NSR：What do you think are the important research frontiers in the field of molecular sieves and porous materials?

xu ruren:I think the important frontier directions in this field include: (1) Theoretical research on the synthesis, characterization and function of molecular sieves and related porous materials and the development of new functional molecular sieves;(2) Structural design and directional synthesis of molecular sieves and porous materials with specific functions;(3) Developing condensed state engineering of porous materials, including structural design and directional construction (I .e. directional synthesis, precise preparation and self-assembly route) with specific condensed state function orientation.

NSR：Could you please talk about the relationship between molecular sieves and porous materials with condensed matter chemistry?

Xu Ruren:Taking molecular sieves with specific catalytic functions as an example, their synthesis and preparation stages and catalytic processes involve complex condensed state chemistry. Under the reaction conditions, the composition and multi-level structure of the specific condensed state catalytic material, the local microenvironment of the active center, the strong interaction between the active component and the specific structure carrier, etc., determine the catalytic mechanism, process, yield, side reaction and product type. For example, the crystallization process of molecular sieve catalysts is generally carried out under water (solvent) thermal conditions.

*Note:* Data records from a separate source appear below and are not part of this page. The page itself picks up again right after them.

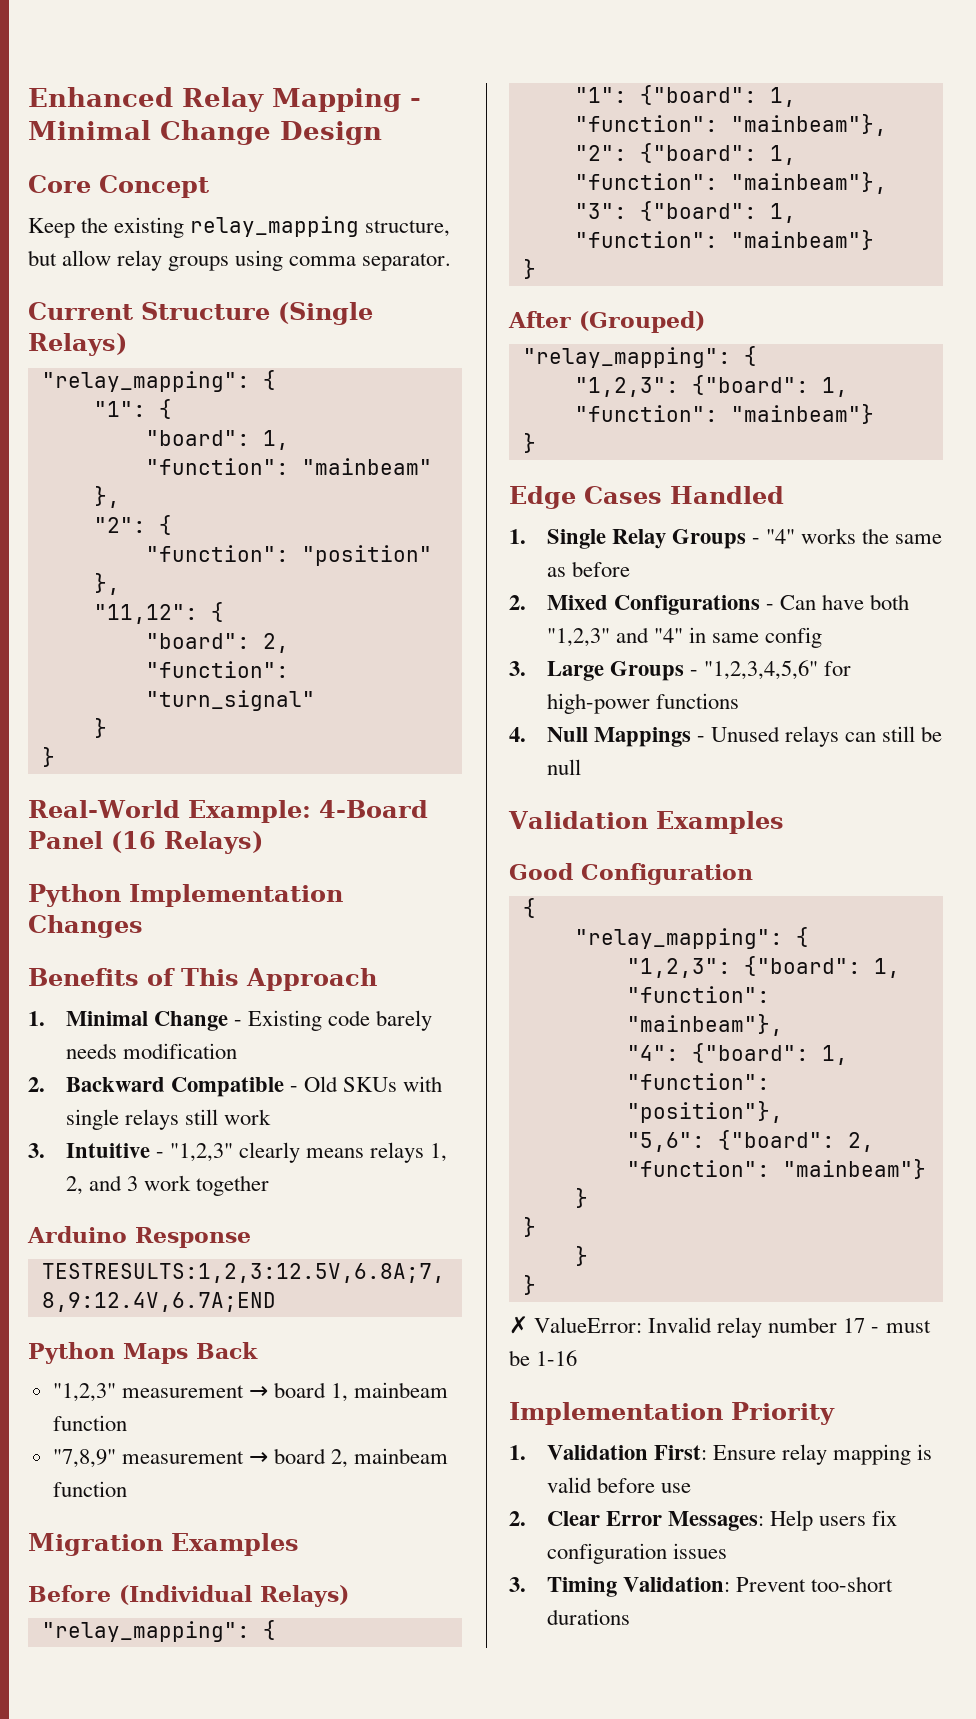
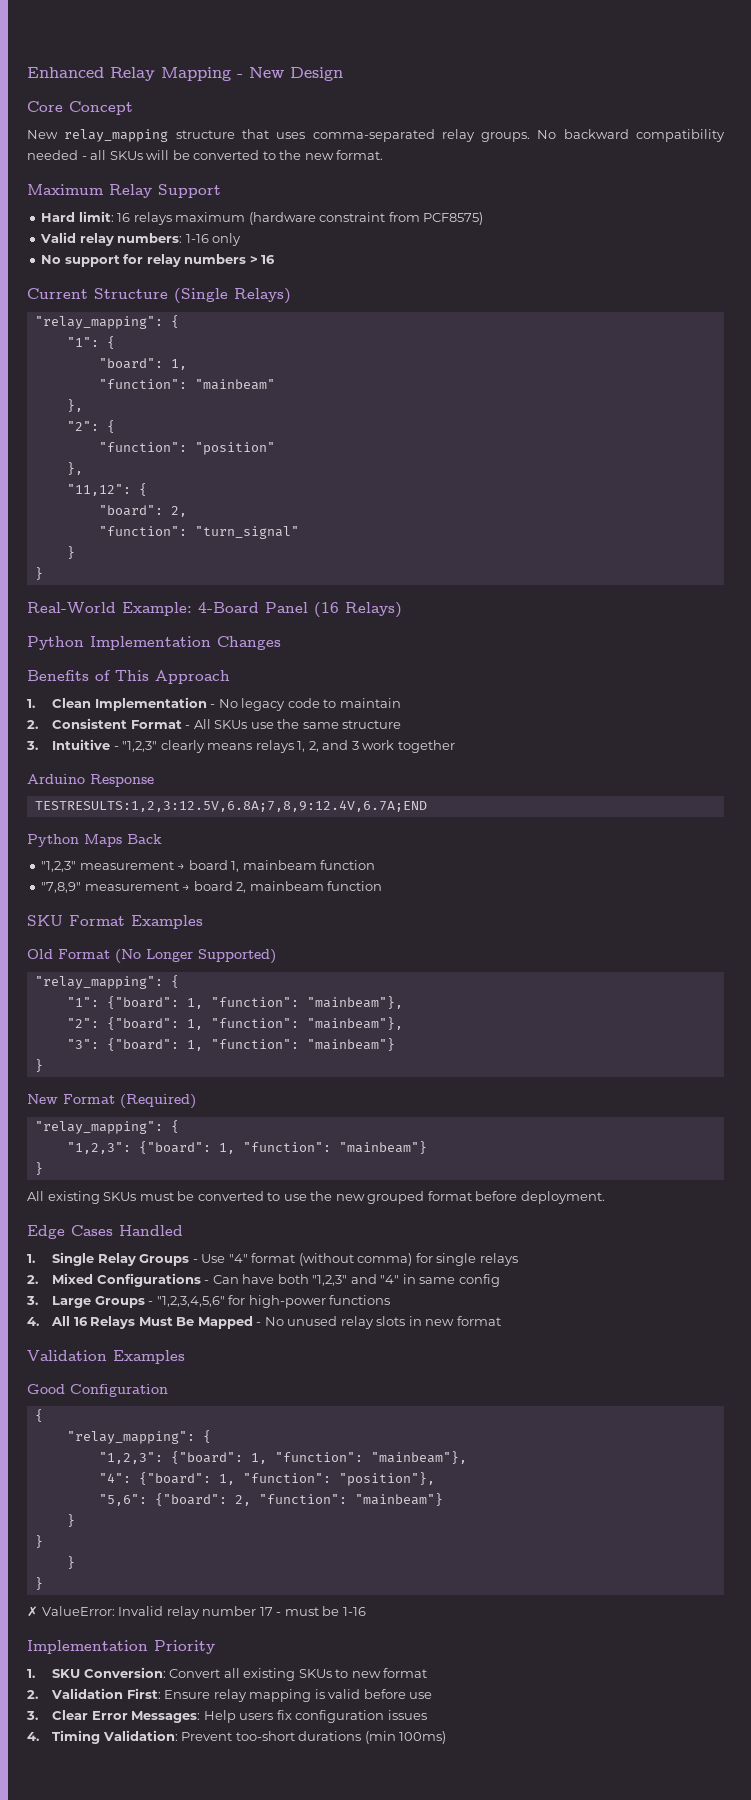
- Enhanced Relay Mapping - Minimal Change Design
+ Enhanced Relay Mapping - New Design
- Keep the existing relay_mapping structure, but allow relay groups using comma separator.
+ New relay_mapping structure that uses comma-separated relay groups. No backward compatibility needed - all SKUs will be converted to the new format.
+ Maximum Relay Support
+ Hard limit: 16 relays maximum (hardware constraint from PCF8575)
+ Valid relay numbers: 1-16 only
+ No support for relay numbers > 16
- 1. Minimal Change - Existing code barely needs modification
- 2. Backward Compatible - Old SKUs with single relays still work
+ 1. Clean Implementation - No legacy code to maintain
+ 2. Consistent Format - All SKUs use the same structure
- Migration Examples
- Before (Individual Relays)
+ SKU Format Examples
+ Old Format (No Longer Supported)
- After (Grouped)
+ New Format (Required)
+ All existing SKUs must be converted to use the new grouped format before deployment.
- 1. Single Relay Groups - "4" works the same as before
+ 1. Single Relay Groups - Use "4" format (without comma) for single relays
- 4. Null Mappings - Unused relays can still be null
+ 4. All 16 Relays Must Be Mapped - No unused relay slots in new format
- 1. Validation First: Ensure relay mapping is valid before use
+ 1. SKU Conversion: Convert all existing SKUs to new format
+ 2. Validation First: Ensure relay mapping is valid before use
- 2. Clear Error Messages: Help users fix configuration issues
+ 3. Clear Error Messages: Help users fix configuration issues
- 3. Timing Validation: Prevent too-short durations
+ 4. Timing Validation: Prevent too-short durations (min 100ms)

The composition and structure of the liquid solution will affect the polycondensation between the reactants, the formation and composition of the colloidal state, the crystallization of the colloidal state under the action of the template, and the crystallinity of the crystalline product. These problems need to be studied at the level of condensed matter chemistry. The study of these problems will also promote the development of condensed matter chemistry.

NSR：How to realize the structural design and directional synthesis of molecular sieves and porous materials with specific functions?

Xu Ruren:One possible approach isBy strengthening the construction of condensed matter engineering (molecular engineering of functional condensed matter), combined with artificial intelligence technology to mine and model big data, the function of material condensed matter is established.-The relationship and law between structure and construction.. By establishing these relationships, we design the composition and structure of condensed molecular sieves based on specific functions, so as to realize the directional synthesis and accurate preparation of relevant molecular sieves./Modifications. The construction of condensed matter engineering in my country began with the "Construction of Molecular Engineering" project funded by the National Climbing Project in the early 1990 s. The main research members include Professor Tang Youqi of Peking University and two research teams led by me, as well as four other universities and two Many scientists from the institute. These projects lasted for twenty-five years, the first ten years funded by the Climbing Project and the last fifteen years funded by the 973 Project. Through these projects, we have gained a lot of knowledge and experience, and laid the foundation for the current development of condensed matter engineering.

NSR：What are your expectations and suggestions for young scholars working in the field of molecular sieves and porous materials?

Xu Ruren:Molecular sieves and related porous materials are extremely important materials with great application potential. Here, I encourage young scholars engaged in this field to develop new porous materials with new functions, explore new applications of porous materials, and study the directional construction and precise preparation of materials with specific multi-level structures in condensed matter,More from the perspective of condensed matter chemistry and physics to think about the problem. These new knowledge will be the basis and direction for the rapid development of condensed matter chemistry in other chemical fields.

References]

1.XuR.Natl Sci Rev2018; 5: 1.

2.XuR, Wang K and Chen Get al.Natl Sci Rev2019; 6: 191–4.

3.XuR, Yu J and Yan W.Prog Chem2020;32: 1017–48.